Many AWS customers are looking to solve their business problems by storing and integrating data across a combination of purpose-built databases. The reason for that is purpose-built databases provide innovative ways to build data access patterns that would be challenging or inefficient to solve otherwise. For example, we can model highly connected geospatial data as a graph and store it in Amazon Neptune. We can query such datasets quickly and at massive scale using a graph data model.
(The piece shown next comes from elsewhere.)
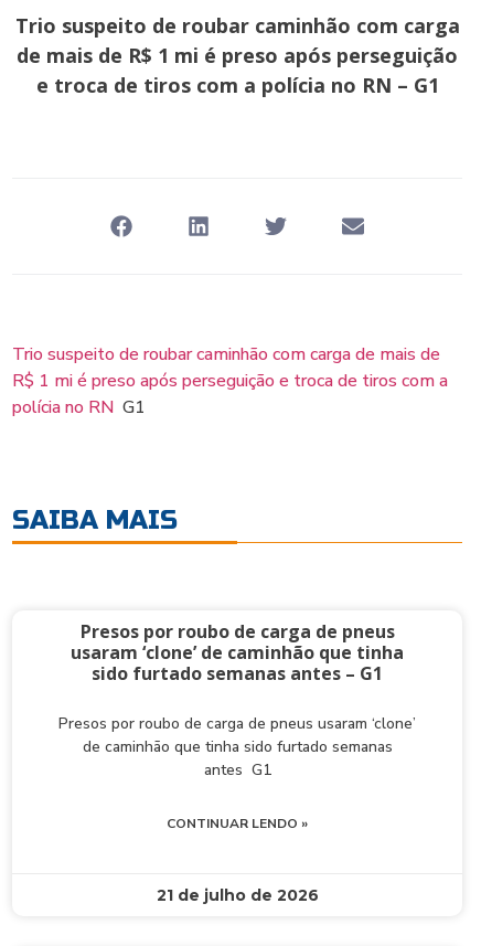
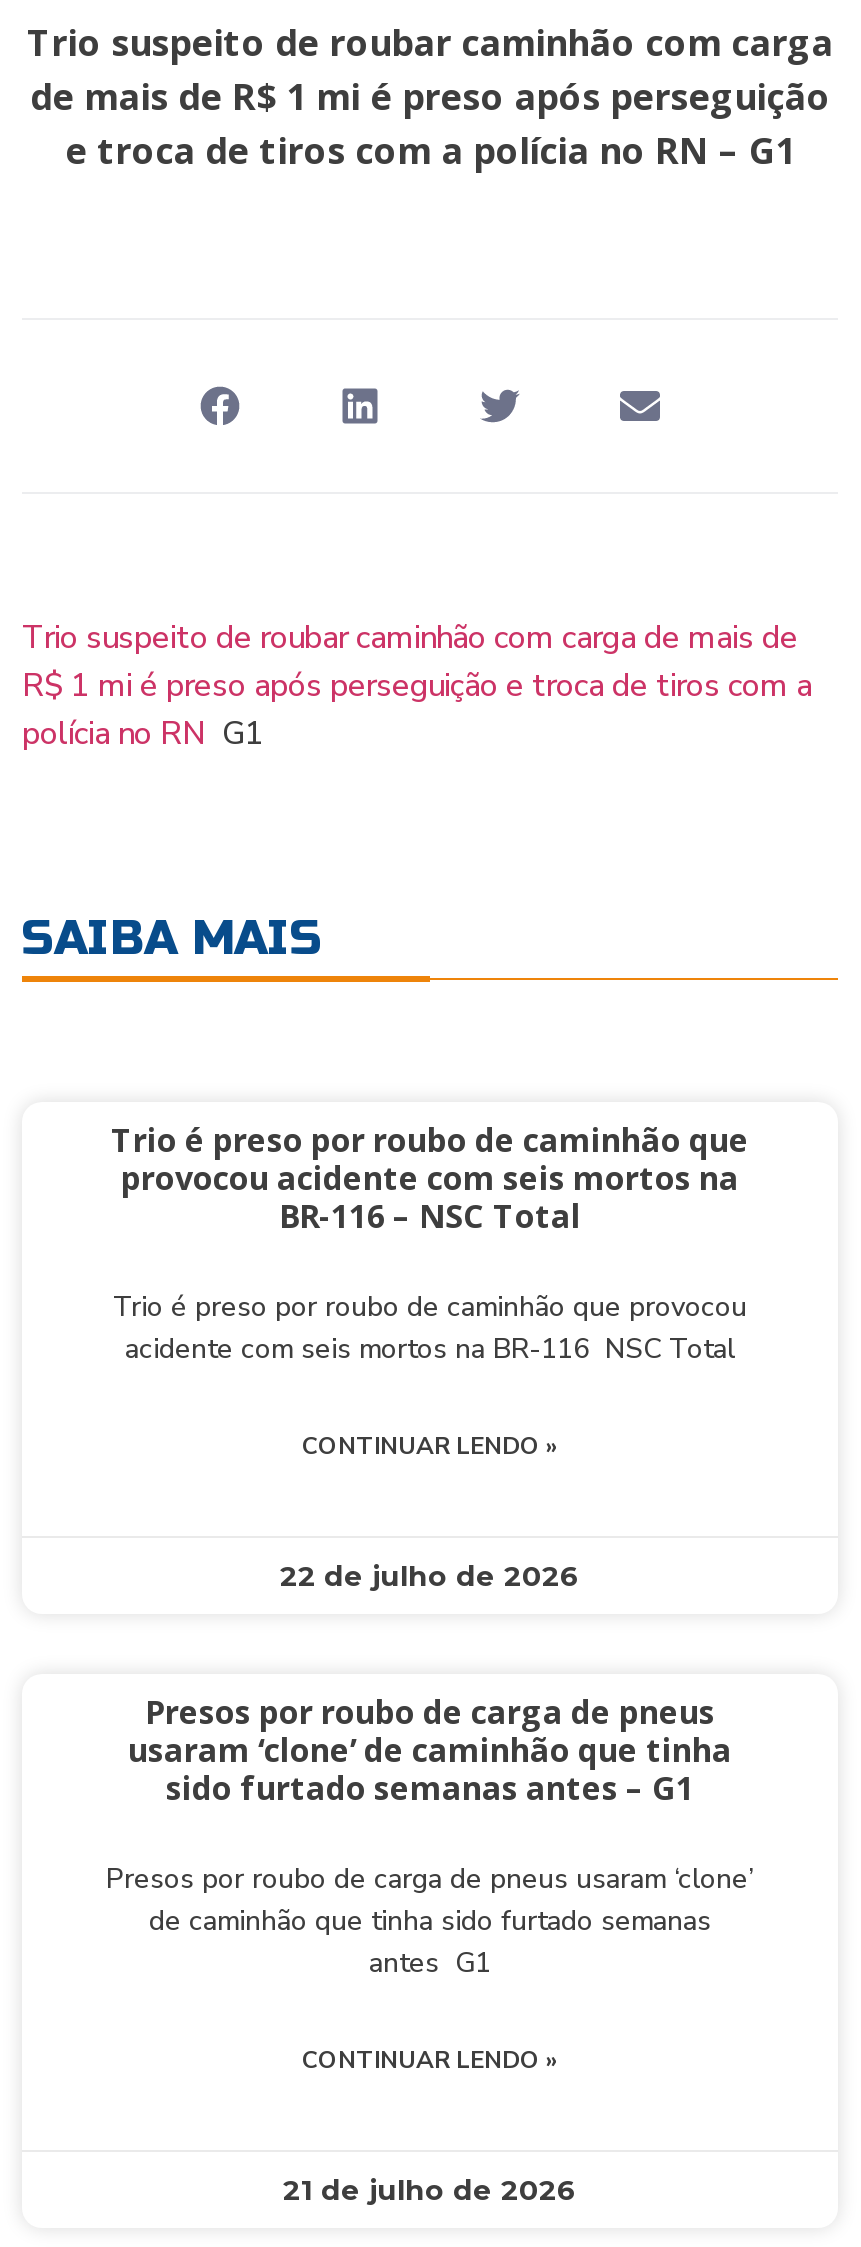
none -> [111,1118,749,1462] Trio é preso por roubo de caminhão que | provocou acidente com seis mortos na | BR-116 – NSC Total | Trio é preso por roubo de caminhão que provocou | acidente com seis mortos na BR-116 NSC Total | CONTINUAR LENDO »
none -> [280,1558,580,1594] 22 de julho de 2026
Another purpose-built database, Amazon OpenSearch Service (successor to Amazon Elasticsearch Service), can store geospatial data and provide powerful geo queries in addition to its full text search capabilities.

For a comprehensive overview of purpose-built databases on AWS, visit Purpose-built databases.
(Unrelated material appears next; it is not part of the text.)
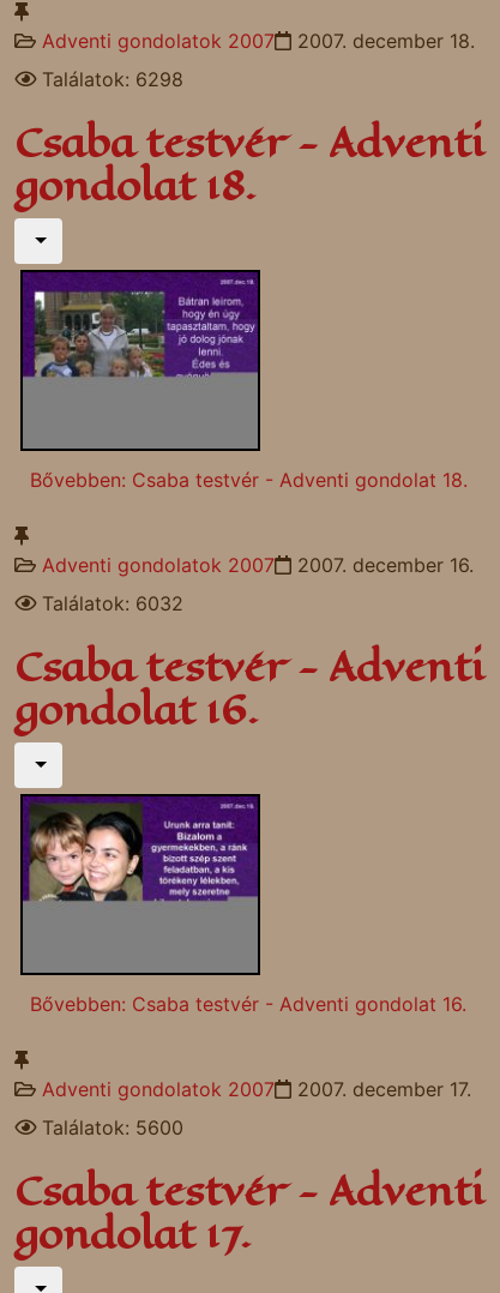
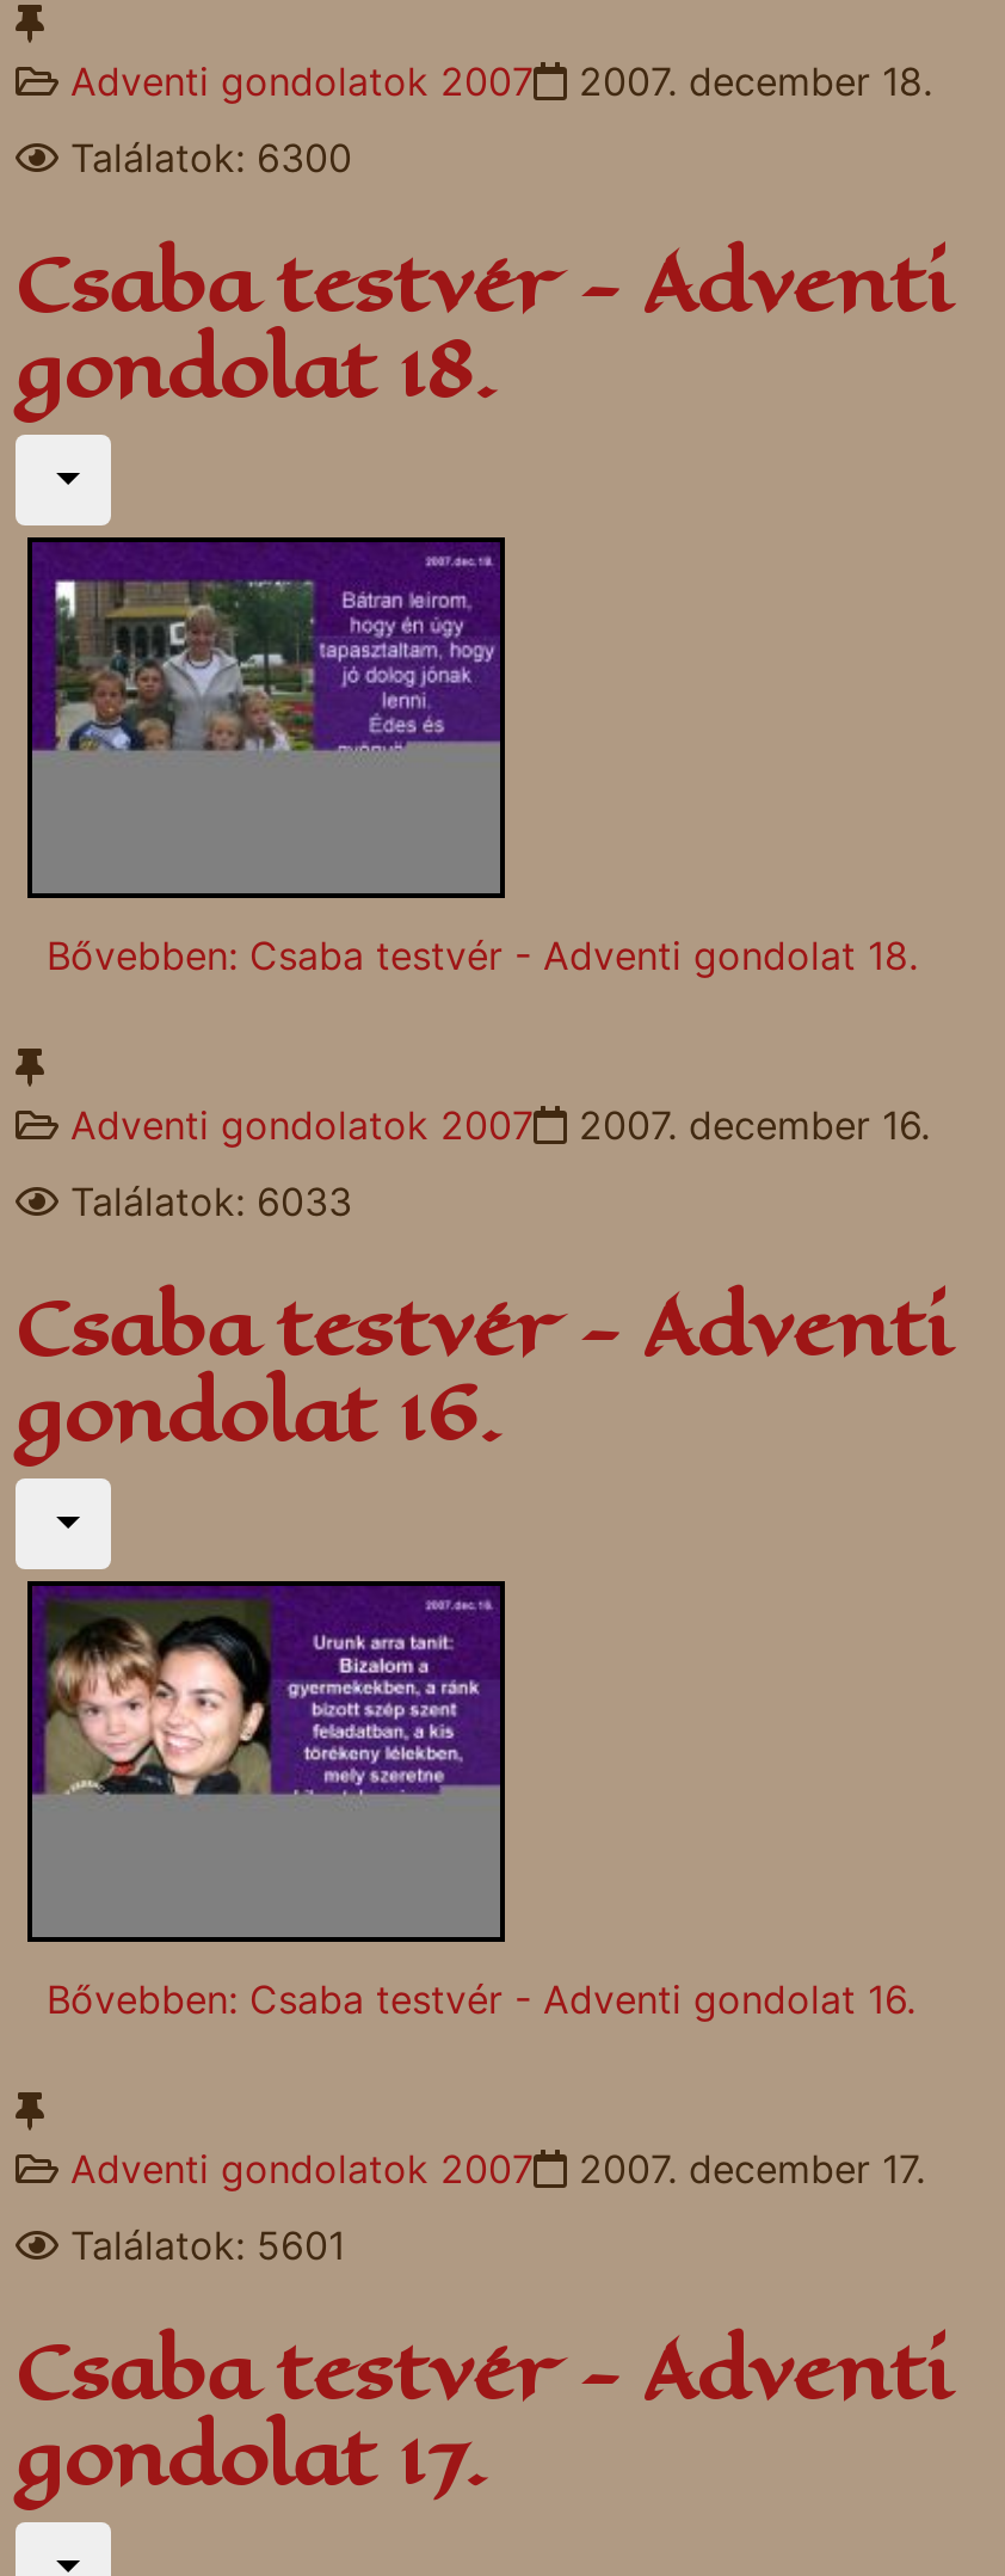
[42,67,183,91] Találatok: 6298 -> [70,134,352,182] Találatok: 6300
[42,591,183,615] Találatok: 6032 -> [70,1178,352,1225] Találatok: 6033
[42,1115,183,1139] Találatok: 5600 -> [70,2221,345,2269] Találatok: 5601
One of the features of Neptune that makes it an attractive option for a wide variety of workloads and access patterns is the ease of integration with other AWS services. For example, we can integrate Neptune with OpenSearch Service by deploying an AWS CloudFormation stack (for more information, visit Amazon Neptune-to-OpenSearch replication setup). In this post, we discuss using Neptune with OpenSearch Service utilizing its geospatial querying capabilities. By combining these purpose-built databases, you can add geospatial query capabilities to popular graph use cases like knowledge graphs, identity graphs, and fraud graphs.

Solution overview

When it comes to building applications that rely on geospatial data, some of the most common customer use cases are as follows:

Given an entity in the dataset, find another entity in that dataset that is located the closest to it on the surface of the earth. For example, given a location of a building, we need to find the nearest building from a given set of building locations.
Given an entity and a geographical radius parameter, find all entities located within this radius of the given entity. For example, given a location of a building and a distance, we need to find all buildings within that radius.
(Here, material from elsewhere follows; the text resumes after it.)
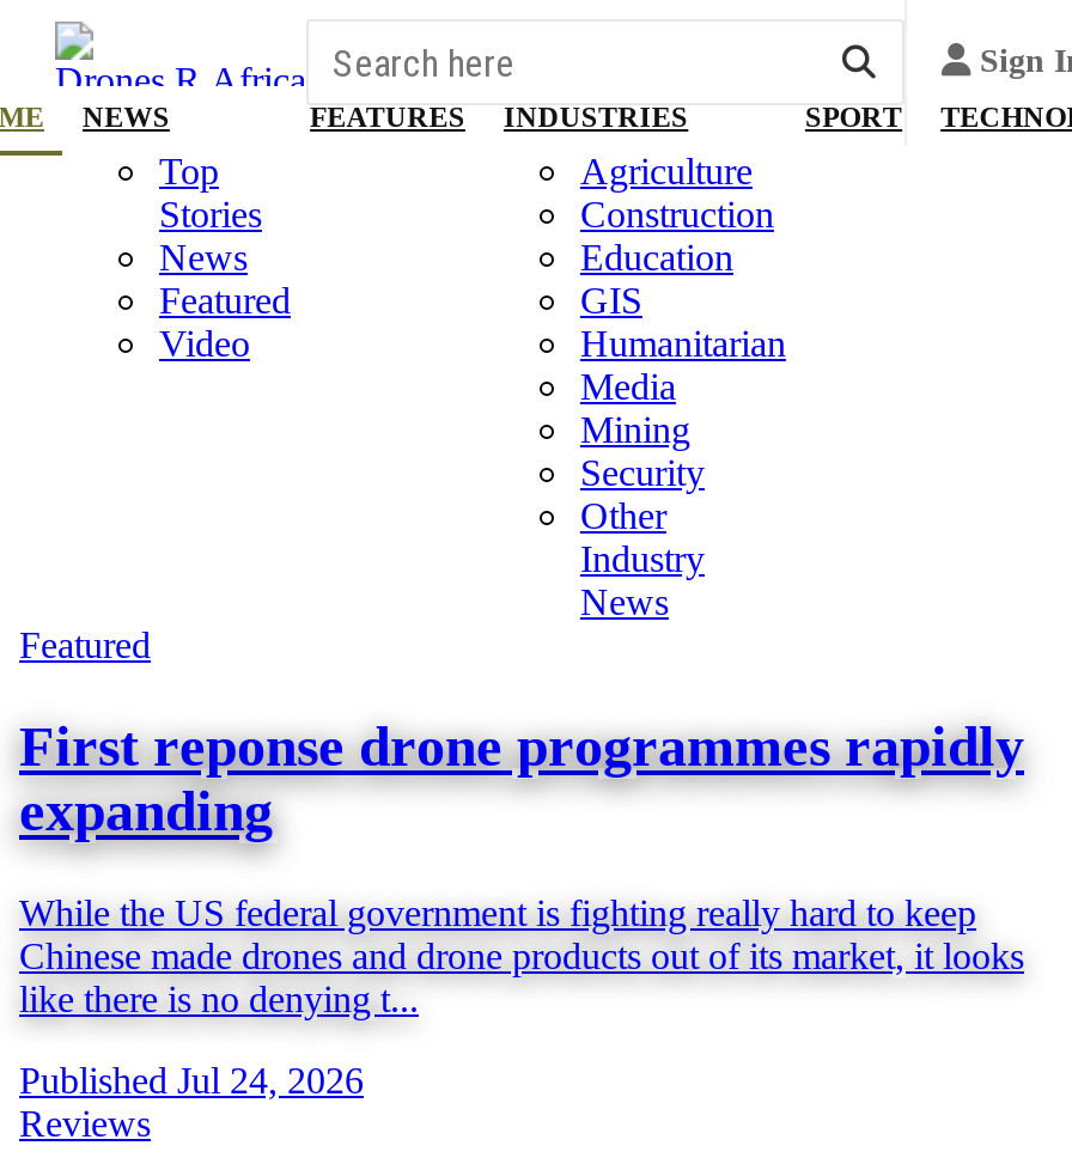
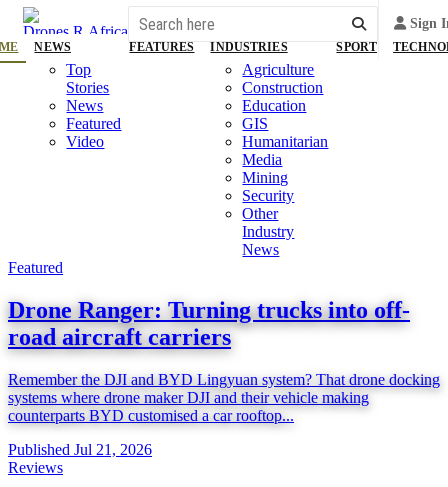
[19,715,1024,842] First reponse drone programmes rapidly | expanding -> [8,297,410,350] Drone Ranger: Turning trucks into off- | road aircraft carriers
[19,892,1024,1019] While the US federal government is fighting really hard to keep | Chinese made drones and drone products out of its market, it looks | like there is no denying t... -> [8,371,440,424] Remember the DJI and BYD Lingyuan system? That drone docking | systems where drone maker DJI and their vehicle making | counterparts BYD customised a car rooftop...
[19,1059,364,1100] Published Jul 24, 2026 -> [8,441,152,458] Published Jul 21, 2026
Regarding the first use case, the graph where the entities in question are commonly connected via edges typically doesn’t present computational challenges because the set of the entities eligible for analysis is typically represented by the nodes in the graph directly connected to the starting node.

Answering the second use case is best performed by using a database that has optimized support for geospatial radius query capabilities.

We start with a graph-only solution using Neptune with an Amazon SageMaker notebook to query the graph using Gremlin and demonstrate how to solve the first use case.

In the next step, we look at a solution combining both Neptune and OpenSearch Service using the out-of-the-box integration between both of those data stores, and solve the second use case.

Prerequisites

You need a Neptune cluster to store the geospatial data in graph data model. You also need to provision a managed SageMaker notebook and attach it to the Neptune database cluster.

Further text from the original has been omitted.